By Lee Kyung-min
A senior former prosecutor who supervised the questioning of former President Roh Moo-hyun said an intelligence agency chief under former Lee Myung-bak masterminded a plan to set him up for a fall, a move to switch blame from the prosecution onto the now-cornered agency over the death of the liberal leader. Roh, who had a deep relationship with President Moon Jae-in, committed suicide in May 2009 during the investigation. Allegations had been made that his family received about $6 million from a businessman named Park Yeon-cha in return for favors. One claim, that the former first lady received a luxury wristwatch and threw it away in a rice paddy, was widely believed to have triggered Roh's suicide.
Lee In-kyu, a former prosecutor at the Supreme Prosecutors' Office, accused broadcaster SBS, which reported the alleged conspiring of the prosecution with the National Intelligence Service (NIS), sowing the possibility of a legal battle between the two over defamation. Lee said former NIS chief Won Sei-hoon asked then-Prosecutor General Lim Chae-jin to make the highly damaging bribery allegations public through media reports to “shame” him. “Such advances forwarded by Won's juniors were rejected,” the ex-prosecutor, who is currently in the U.S., said in an email sent to reporters.
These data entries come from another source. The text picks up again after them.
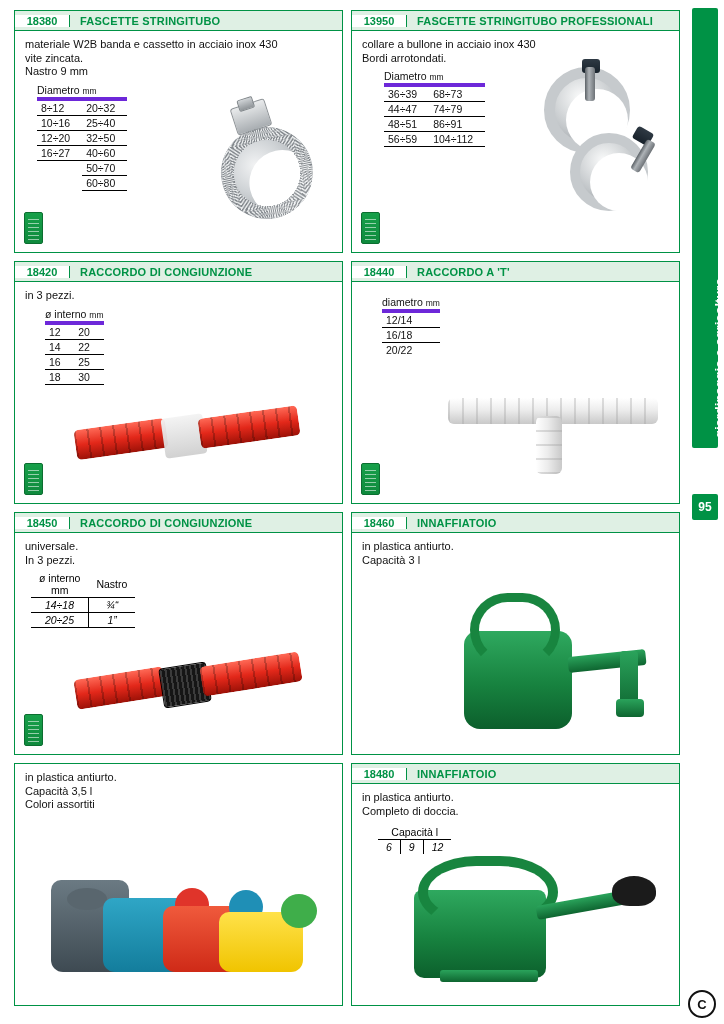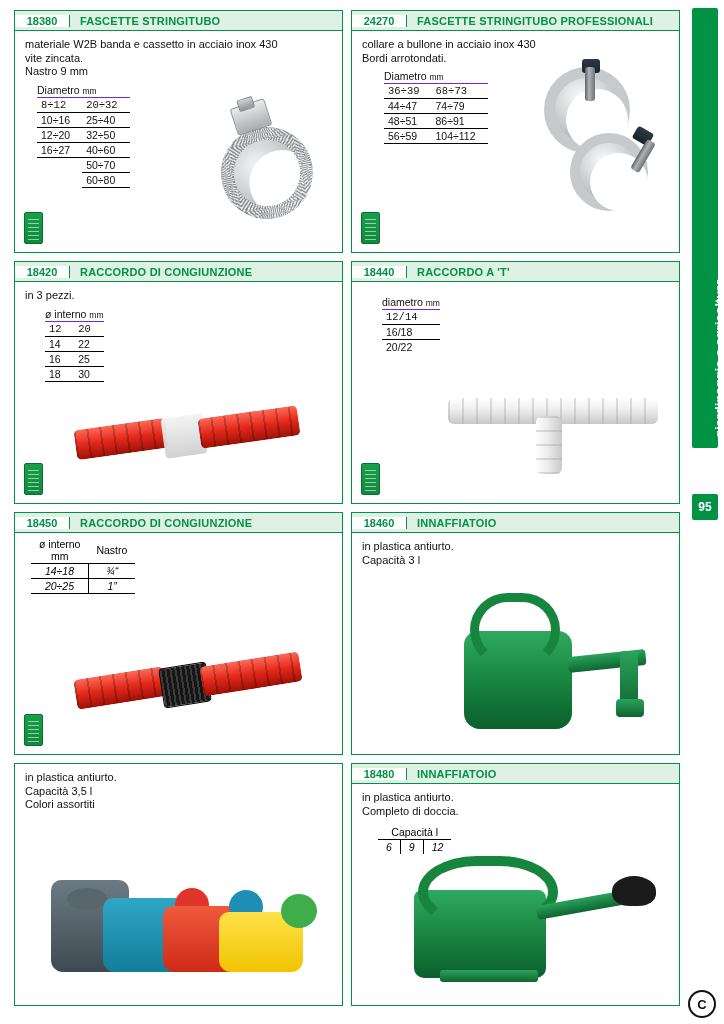--- a/index.html
+++ b/index.html
@@ -387,7 +387,7 @@
 
     <div class="card">
       <div class="card-head">
-        <div class="code">24270</div>
+        <div class="code">13950</div>
         <div class="title">FASCETTE STRINGITUBO PROFESSIONALI</div>
       </div>
       <div class="desc">collare a bullone in acciaio inox 430

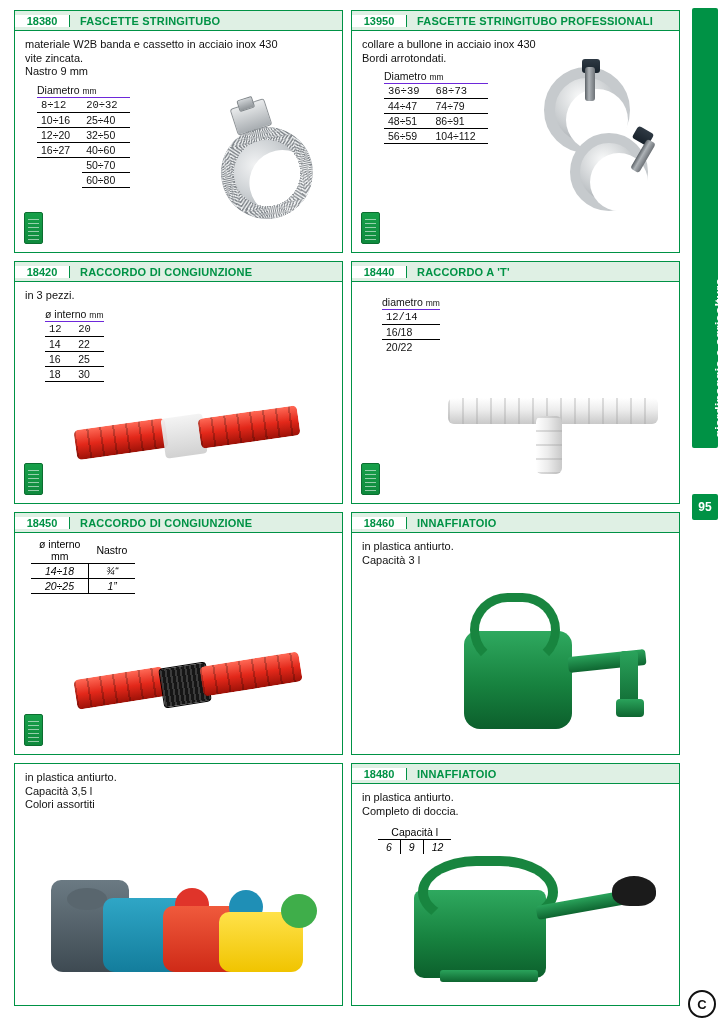--- a/index.html
+++ b/index.html
@@ -146,7 +146,7 @@
     border-bottom: 1px solid #000;
     white-space: nowrap;
   }
-  .spec tr:first-child td { border-top: 1px solid #6d28d9; font-family: Liberation Mono, monospace; }
+  .spec tr:first-child td { border-top: 4px solid #6d28d9; }
 
   .spec-h {
     border-collapse: collapse;

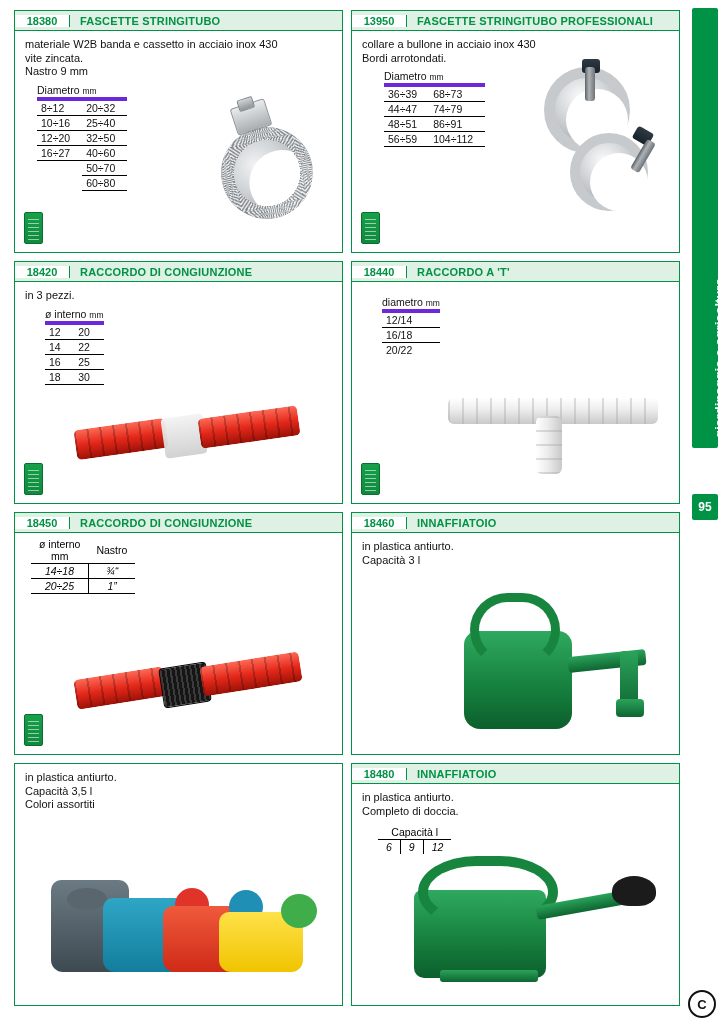--- a/index.html
+++ b/index.html
@@ -512,6 +512,8 @@
         <div class="code">18450</div>
         <div class="title">RACCORDO DI CONGIUNZIONE</div>
       </div>
+      <div class="desc">universale.
+In 3 pezzi.</div>
 
       <table class="spec-h" style="margin-left:16px;">
         <thead>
Watching the allegations on the news left Lee enraged given his clear objection, he added. “I was having dinner with the then-interior vice minister, a high school friend of Won. I asked him to tell Won I felt deeply disappointed and frustrated for carrying out the plan, over which I berated NIS officials for even thinking about the pursuit.”
Lee said he would willingly undergo questioning over the allegations he raised, adding he continues to maintain such a stance denying any personal involvement _ by extension the prosecution _ in the smear campaign against Roh.
Many believed Roh faced what liberals dubbed “harsh and dehumanizing” questioning led by Lee's immediate junior Woo Byung-woo, the corruption-ridden former presidential secretary for civil affairs in the later Park Geun-hye administration. Woo “infamously” said, “You are not here as a former president, nor are you here as my senior colleague for passing the state-administered bar exam. You are nothing but a suspected criminal sitting here over a bribery allegation.”
SBS, which Lee claimed was behind the report concerning the alleged bribe involving Roh's wife, said it will file both a criminal and civil suit. A reform committee under the NIS said last year the agency under the leadership of Won did come up with the idea to use the bribery allegation to shame Roh, but concluded it took no specific actions.